Git defines 4 types of objects (blob, tree, commit, annotated tag), of which the first 3 are the most important:
- blob: the saved content of some file from the working directory
- tree: the saved content of a directory (a dictionary)
- commit: a saved state of the working directory with additional information about the version
Once created, objects are immutable; their content cannot be changed. Thanks to this, the content of objects can be used for their identification! Git recognizes objects based on the SHA-1 hash of their content. The hash depends solely on the content. A change in content = a change in identifier = a different object.
You can manually calculate the hash of a file with the hash-object
command. You don’t even need a repository for this:
echo Hi! > hi.txt
git hash-object hi.txt # 663adb09143767984f7be83a91effa47e128c735
The calculated hash will be the same on every machine because the file’s content is the same. Changing the content will change the hash.
A file added to the repository, e.g., as part of a commit, will be placed in the objects
directory
as a blob object and will be identified by its hash.
cd repo
echo Hi! > hi.txt
git add hi.txt
git commit -m "Initial commit"
# The following command might not work on all systems as zlib-flate is not standard
# cat .git/objects/66/3adb09143767984f7be83a91effa47e128c735 | zlib-flate -uncompress | xxd
git cat-file blob 663ad
The .git/objects
directory is partitioned by the first two characters of the hash.
As you can see in the example above, to identify objects,
it is sufficient to provide the first few characters of the SHA1 sum. Just enough
to avoid ambiguity.
Saving the state of a file is not enough for versioning a project: you need to save the states of entire directories. The tree object is used for this.
Using the git commit
command, we created several objects:
cd repo
find .git/objects -type f
git cat-file -t 8da9
git ls-tree 8da9
One of them is a tree. Its content is a listing of the directory whose state it describes.
100644 blob 663adb09143767984f7be83a91effa47e128c735 hi.txt
Our object contains only one entry because the working directory had only 1 file at the time of the git commit
command.
The tree object lists the elements of the directory, each of which is another git object.
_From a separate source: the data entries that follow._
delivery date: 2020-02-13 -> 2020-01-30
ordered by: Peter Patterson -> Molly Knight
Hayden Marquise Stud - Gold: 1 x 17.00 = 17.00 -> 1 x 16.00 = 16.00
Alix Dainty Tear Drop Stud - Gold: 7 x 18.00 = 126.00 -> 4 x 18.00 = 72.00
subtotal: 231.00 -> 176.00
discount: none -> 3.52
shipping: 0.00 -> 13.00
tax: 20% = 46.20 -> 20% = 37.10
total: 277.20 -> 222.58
For each object, it contains:
- permissions (100644 = rw-r–r–)
- type (blob/tree)
- object identifier (SHA1)
- object name in the directory (hi.txt)
A tree can contain other tree objects. This allows for describing arbitrarily nested directory structures.
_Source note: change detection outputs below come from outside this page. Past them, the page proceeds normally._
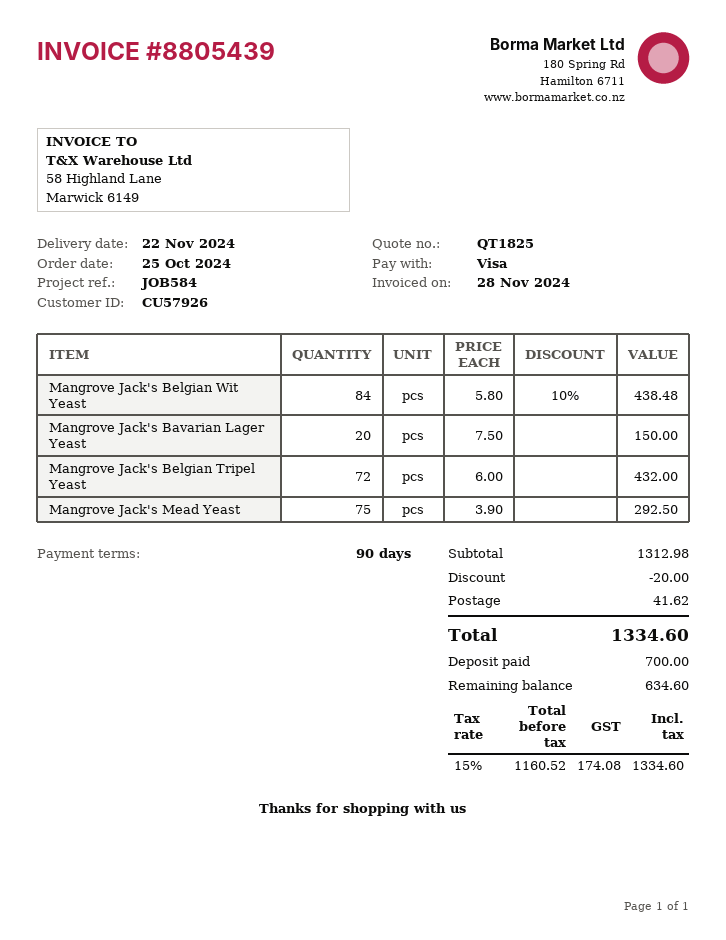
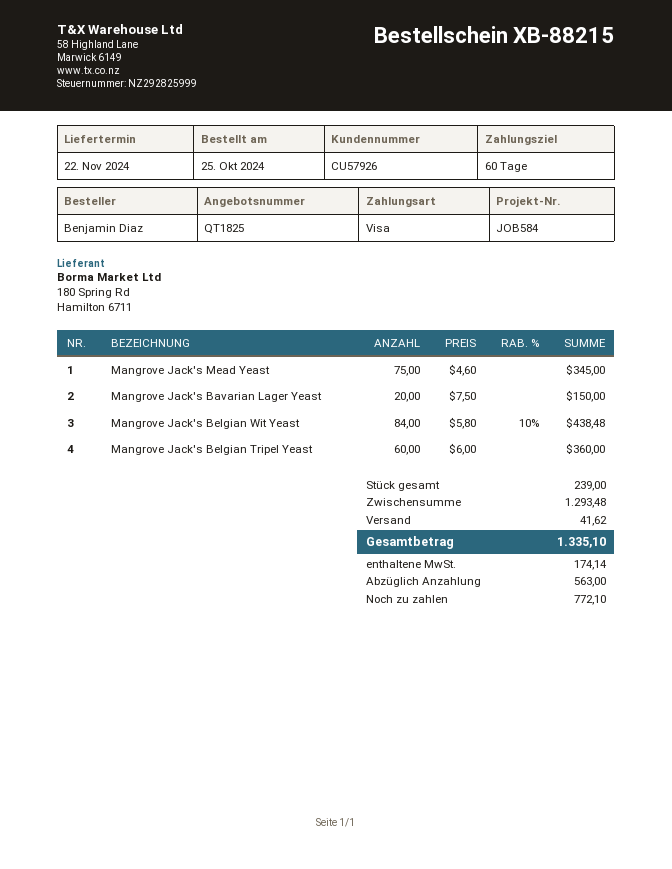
payment terms: 90 days -> 60 days
Mangrove Jack's Belgian Tripel Yeast: 72 x 6.00 = 432.00 -> 60 x 6.00 = 360.00
Mangrove Jack's Mead Yeast: 75 x 3.90 = 292.50 -> 75 x 4.60 = 345.00
subtotal: 1312.98 -> 1293.48
discount: 20.00 -> none
tax: 174.08 -> 174.14
total: 1334.60 -> 1335.10
deposit: 700.00 -> 563.00
balance: 634.60 -> 772.10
graph TD X[Commit<br>da14b73] --> B B[Tree<br>8dab03] B --> C[Blob<br>fe493f7] B --> D[Blob<br>28c7351] B --> E[Tree<br>9c75956] E --> F[Blob<br>ab2ea75] E --> G[Blob<br>db09143]
If a directory contains several files with the same content, the tree will list the same object multiple times.
cd repo
cp hi.txt hey.txt
git add hey.txt
git commit -m "Copied hi.txt"
git ls-tree a5250
100644 blob 663adb09143767984f7be83a91effa47e128c735 hey.txt
100644 blob 663adb09143767984f7be83a91effa47e128c735 hi.txt
The identifier of a tree object is the SHA1 hash of this list, which contains the hashes of the elements it contains.
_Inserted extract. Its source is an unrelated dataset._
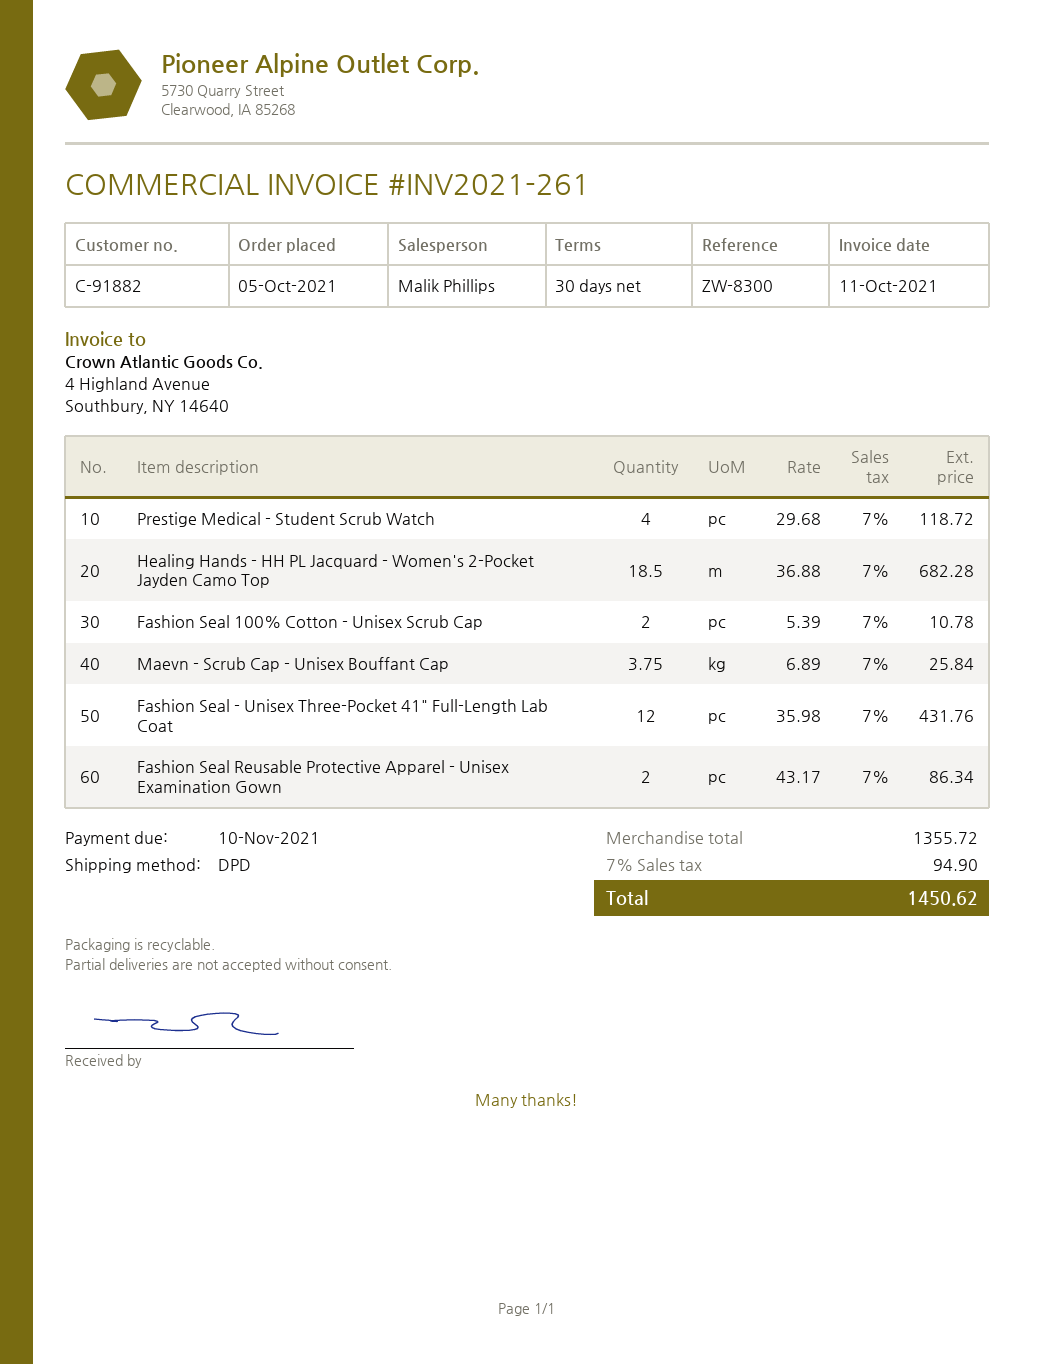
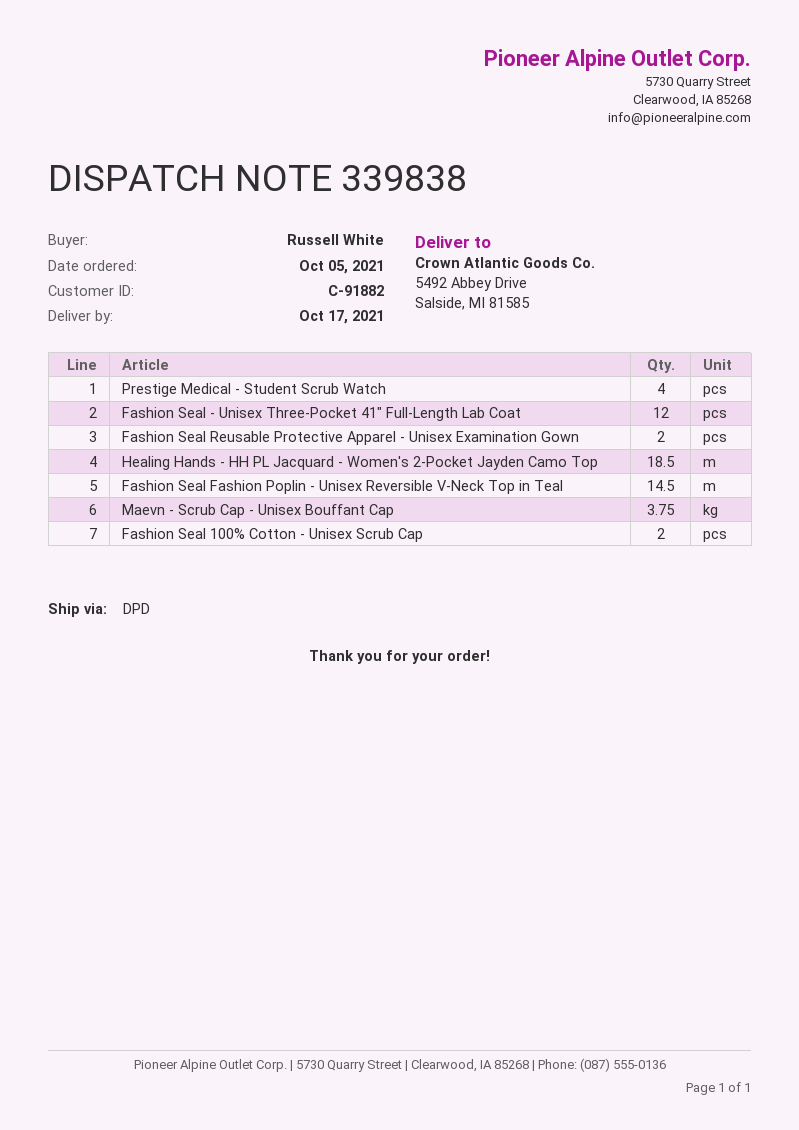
Fashion Seal Fashion Poplin - Unisex Reversible V-Neck Top in Teal: none -> 14.5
A change in the content of hi.txt
results in a change of its hash, which in turn will cause a change in the content of the root directory’s tree
and consequently a change in its hash.
Commits are the main repository objects created when a project version is saved.
git cat-file commit a7f3
tree a5250f7c6ad5260e28003ba5a0b1841b752918e3
parent 23d9585ca2a2fe493f79c75956ab4d815da14b73
author John Doe <john.doe@example.com> 1742665566 +0100
committer John Doe <john.doe@example.com> 1742665566 +0100
Copied hi.txt
From it, you can read:
- the identifier of the saved state of the working directory (
tree
) - the identifiers of the previous commits (
parent
) - author (
author
) - authoring time (state saved) (
1742665566 +0100
) - committer (
committer
) - committing time (commit applied) (
1742665566 +0100
) - message describing the version (
Copied hi.txt
)
A commit contains the state of the entire project, not the changes introduced!
As before, the SHA1 of a commit is a hash calculated from the above fields. Changing any of them forces the creation of a new commit with a different SHA1.
Branches #
Using SHA1 sums is not the most pleasant experience for a human.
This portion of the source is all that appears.